• **Your instructions**
Reproduce the listing below from the line with "(846, 350) none" to the line with "[431,143,478,154] disables ->", both lines included, character for character, minus any pictures.
======== Material shown
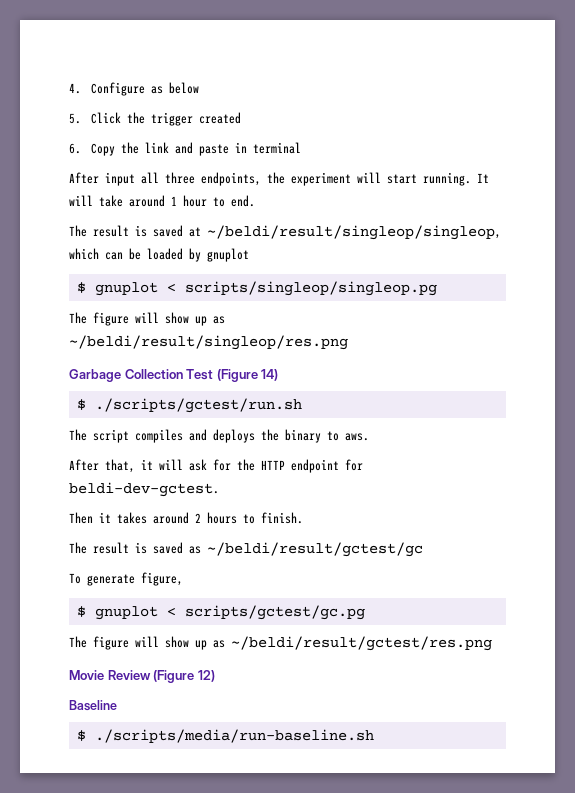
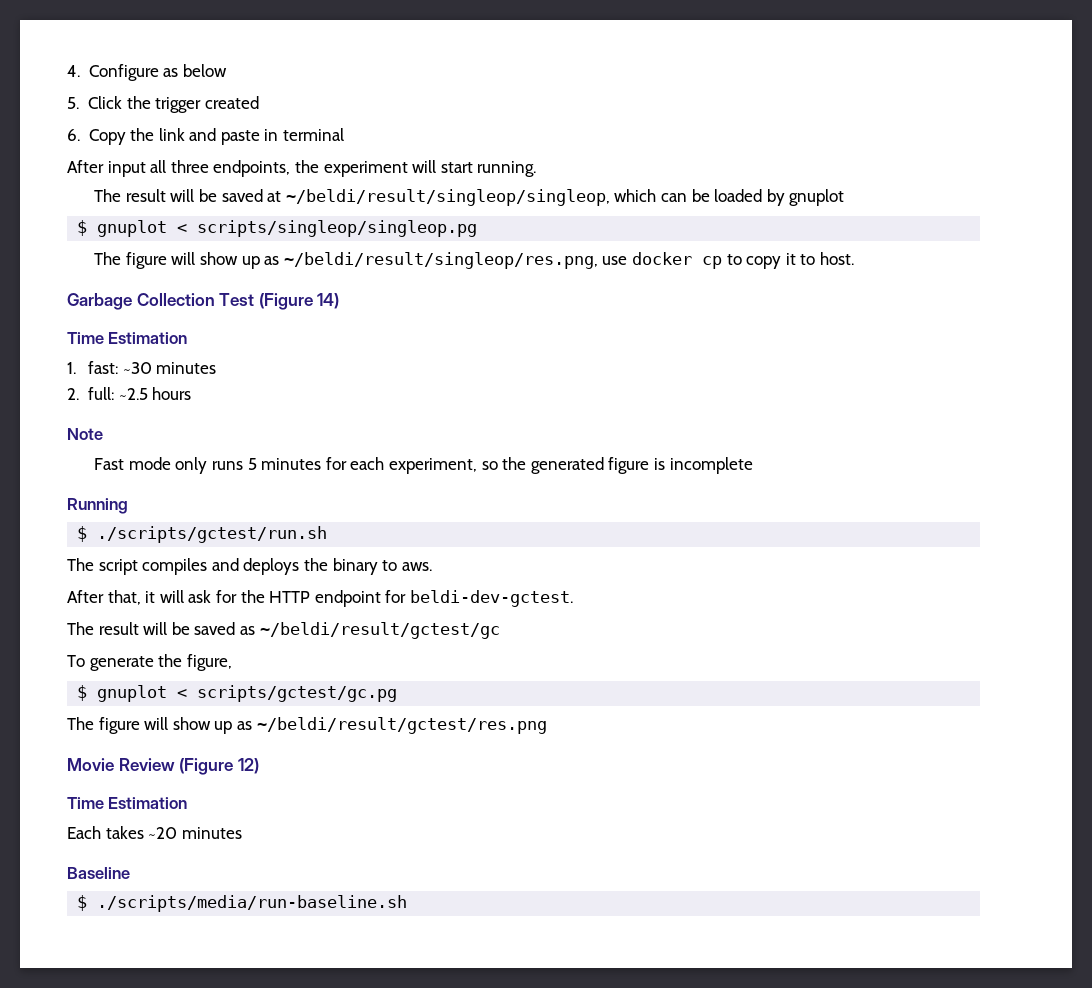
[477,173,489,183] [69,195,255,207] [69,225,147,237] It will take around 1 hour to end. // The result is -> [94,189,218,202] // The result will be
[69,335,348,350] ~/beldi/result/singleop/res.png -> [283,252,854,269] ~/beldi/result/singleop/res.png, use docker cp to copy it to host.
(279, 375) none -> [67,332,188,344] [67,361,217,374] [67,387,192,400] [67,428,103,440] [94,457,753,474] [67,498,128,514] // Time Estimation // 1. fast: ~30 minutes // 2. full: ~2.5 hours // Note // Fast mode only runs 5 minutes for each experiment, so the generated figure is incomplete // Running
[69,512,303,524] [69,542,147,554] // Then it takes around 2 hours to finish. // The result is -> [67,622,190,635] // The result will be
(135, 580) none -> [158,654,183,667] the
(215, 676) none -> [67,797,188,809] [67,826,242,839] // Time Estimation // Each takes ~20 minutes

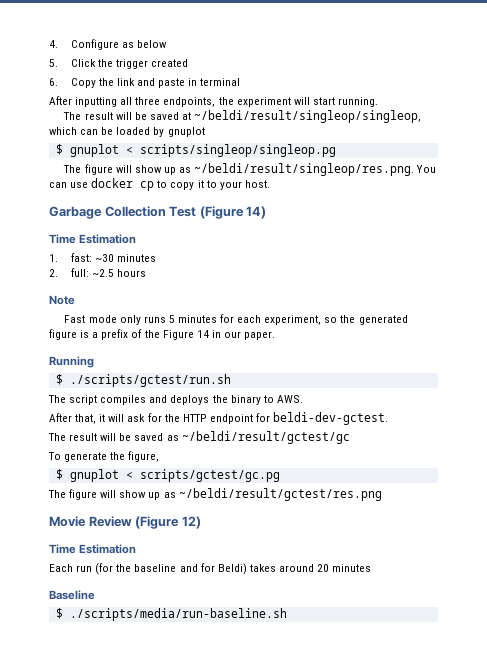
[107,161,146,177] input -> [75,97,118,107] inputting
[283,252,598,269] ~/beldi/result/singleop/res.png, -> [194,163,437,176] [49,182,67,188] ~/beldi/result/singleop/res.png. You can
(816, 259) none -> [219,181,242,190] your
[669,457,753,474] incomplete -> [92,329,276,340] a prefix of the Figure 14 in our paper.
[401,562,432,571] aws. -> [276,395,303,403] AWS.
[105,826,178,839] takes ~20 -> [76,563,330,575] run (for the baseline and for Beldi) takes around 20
================
======== Material shown
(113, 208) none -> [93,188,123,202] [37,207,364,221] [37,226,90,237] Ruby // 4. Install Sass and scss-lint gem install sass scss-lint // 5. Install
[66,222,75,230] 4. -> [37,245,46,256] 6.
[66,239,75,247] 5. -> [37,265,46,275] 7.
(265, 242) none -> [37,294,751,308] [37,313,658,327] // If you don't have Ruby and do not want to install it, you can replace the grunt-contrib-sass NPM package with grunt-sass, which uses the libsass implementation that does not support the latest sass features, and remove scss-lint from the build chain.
================
======== Material shown
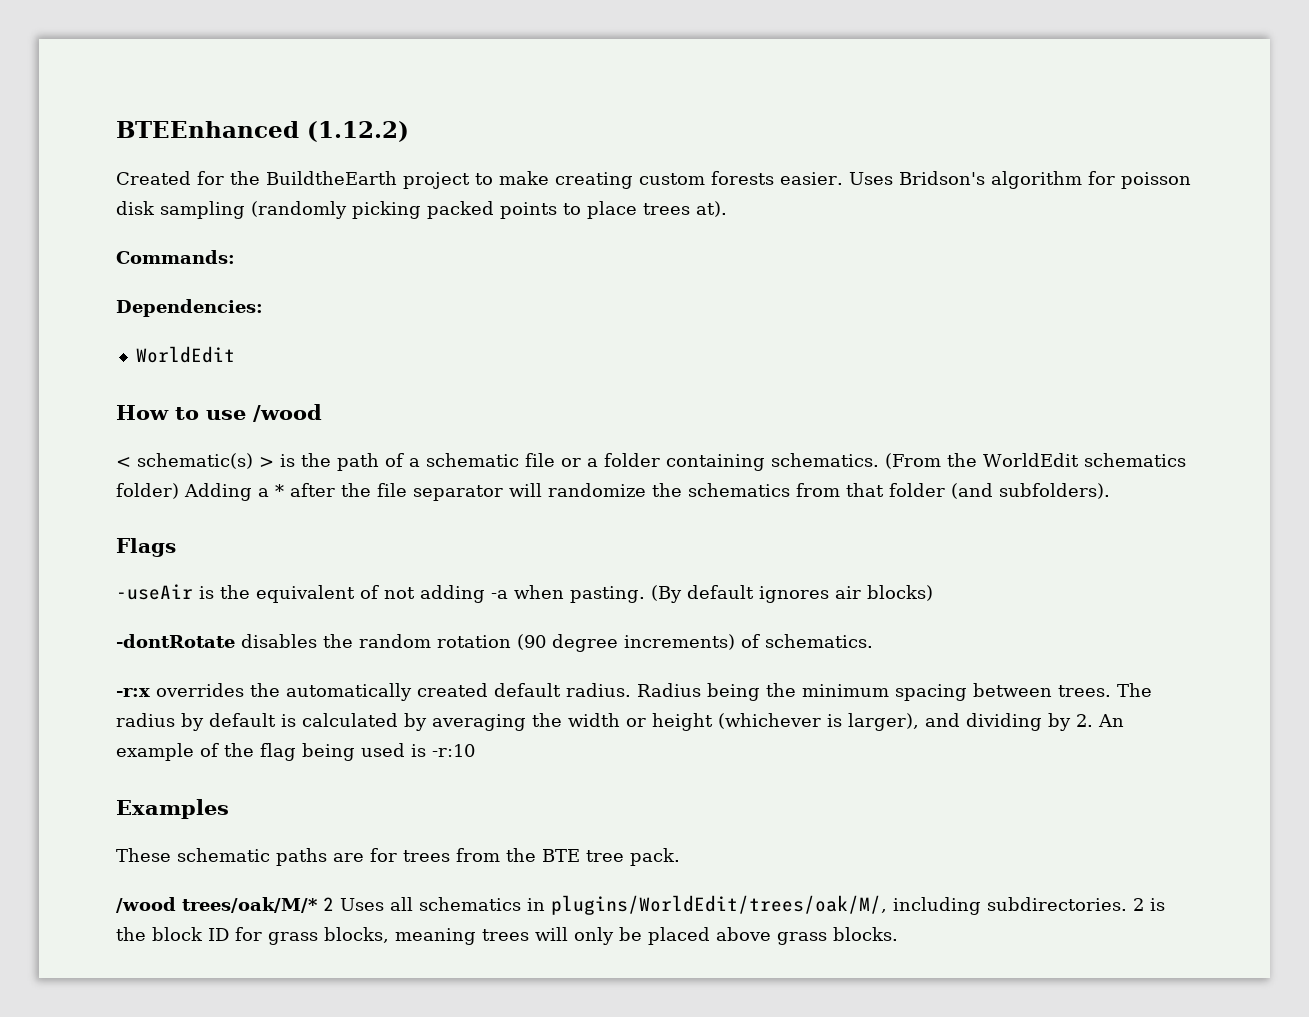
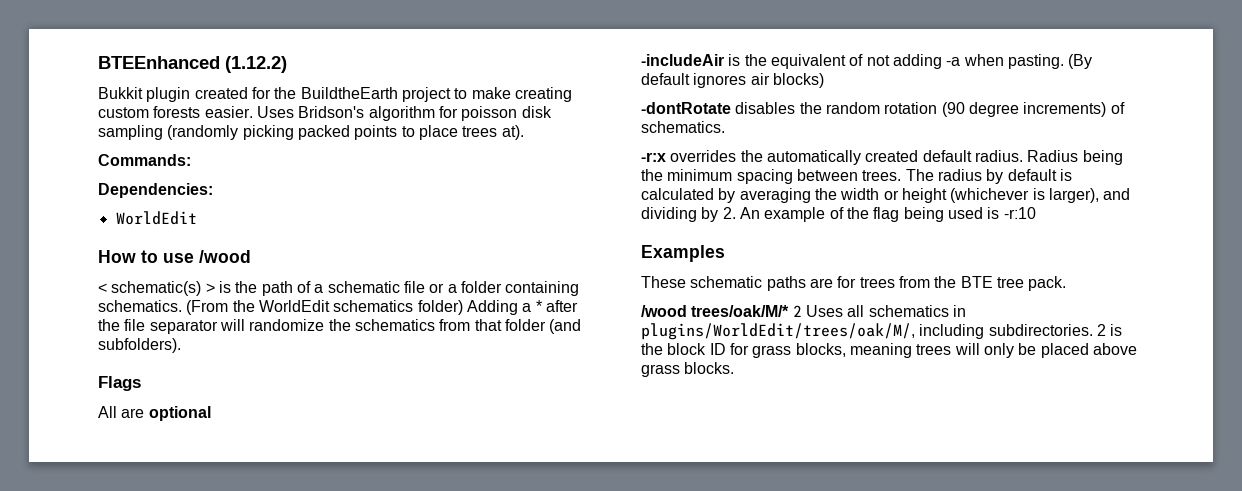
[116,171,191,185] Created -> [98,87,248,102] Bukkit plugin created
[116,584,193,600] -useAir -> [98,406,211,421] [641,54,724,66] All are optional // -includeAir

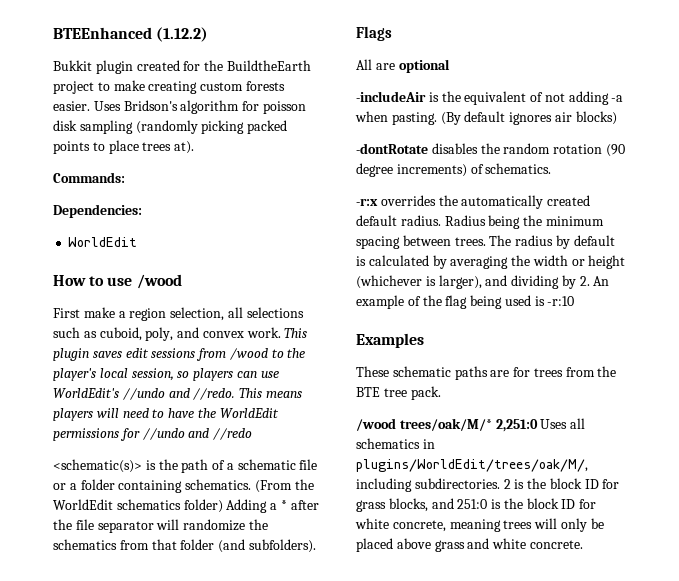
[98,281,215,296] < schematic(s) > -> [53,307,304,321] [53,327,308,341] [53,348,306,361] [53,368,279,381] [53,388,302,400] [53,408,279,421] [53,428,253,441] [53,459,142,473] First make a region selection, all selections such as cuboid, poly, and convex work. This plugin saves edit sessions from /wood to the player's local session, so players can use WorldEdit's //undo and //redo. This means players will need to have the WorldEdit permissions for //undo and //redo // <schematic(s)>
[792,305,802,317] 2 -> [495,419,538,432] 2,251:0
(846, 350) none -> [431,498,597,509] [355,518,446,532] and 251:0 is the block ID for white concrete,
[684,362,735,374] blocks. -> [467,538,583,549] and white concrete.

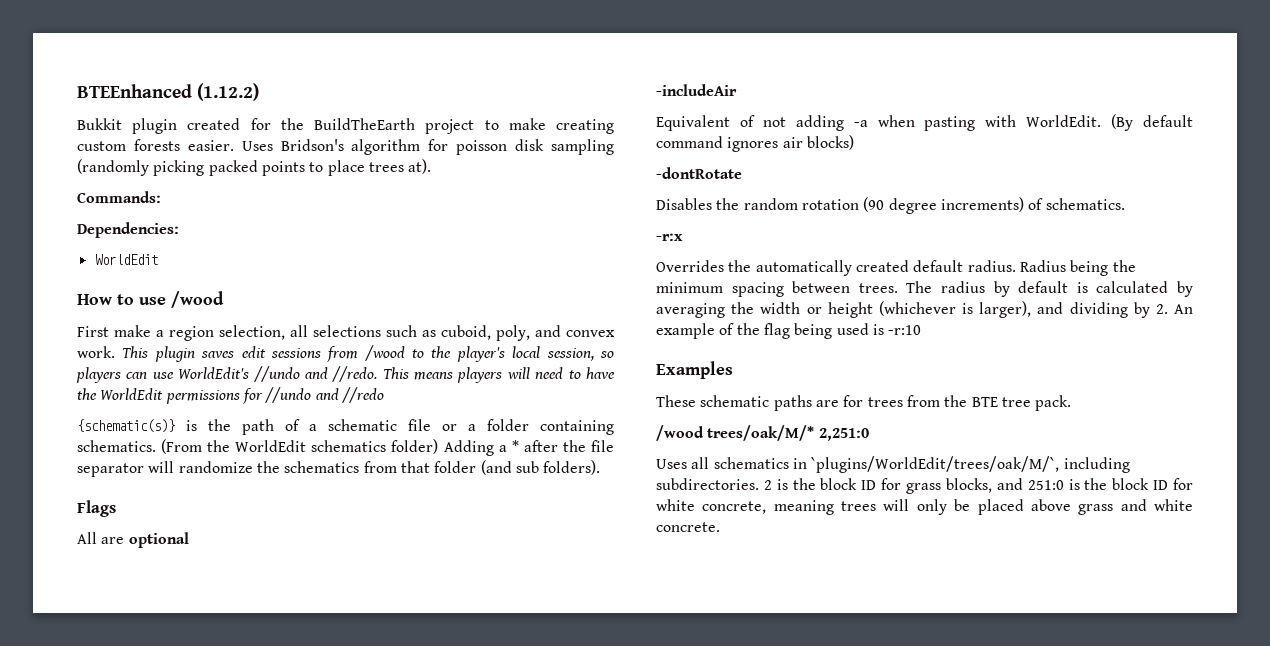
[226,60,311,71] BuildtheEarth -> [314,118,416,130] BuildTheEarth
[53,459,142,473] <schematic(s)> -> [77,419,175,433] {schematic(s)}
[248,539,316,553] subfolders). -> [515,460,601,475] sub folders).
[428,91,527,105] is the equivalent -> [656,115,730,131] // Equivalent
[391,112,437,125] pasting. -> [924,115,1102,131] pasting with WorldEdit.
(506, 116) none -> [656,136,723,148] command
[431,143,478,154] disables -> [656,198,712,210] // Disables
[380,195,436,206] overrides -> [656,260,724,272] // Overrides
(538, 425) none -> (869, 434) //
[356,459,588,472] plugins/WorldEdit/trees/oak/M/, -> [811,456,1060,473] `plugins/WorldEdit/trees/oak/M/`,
================
• **Answer area**
(846, 350) none -> [431,498,597,509] [355,518,446,532] and 251:0 is the block ID for white concrete,
[684,362,735,374] blocks. -> [467,538,583,549] and white concrete.

[226,60,311,71] BuildtheEarth -> [314,118,416,130] BuildTheEarth
[53,459,142,473] <schematic(s)> -> [77,419,175,433] {schematic(s)}
[248,539,316,553] subfolders). -> [515,460,601,475] sub folders).
[428,91,527,105] is the equivalent -> [656,115,730,131] // Equivalent
[391,112,437,125] pasting. -> [924,115,1102,131] pasting with WorldEdit.
(506, 116) none -> [656,136,723,148] command
[431,143,478,154] disables -> [656,198,712,210] // Disables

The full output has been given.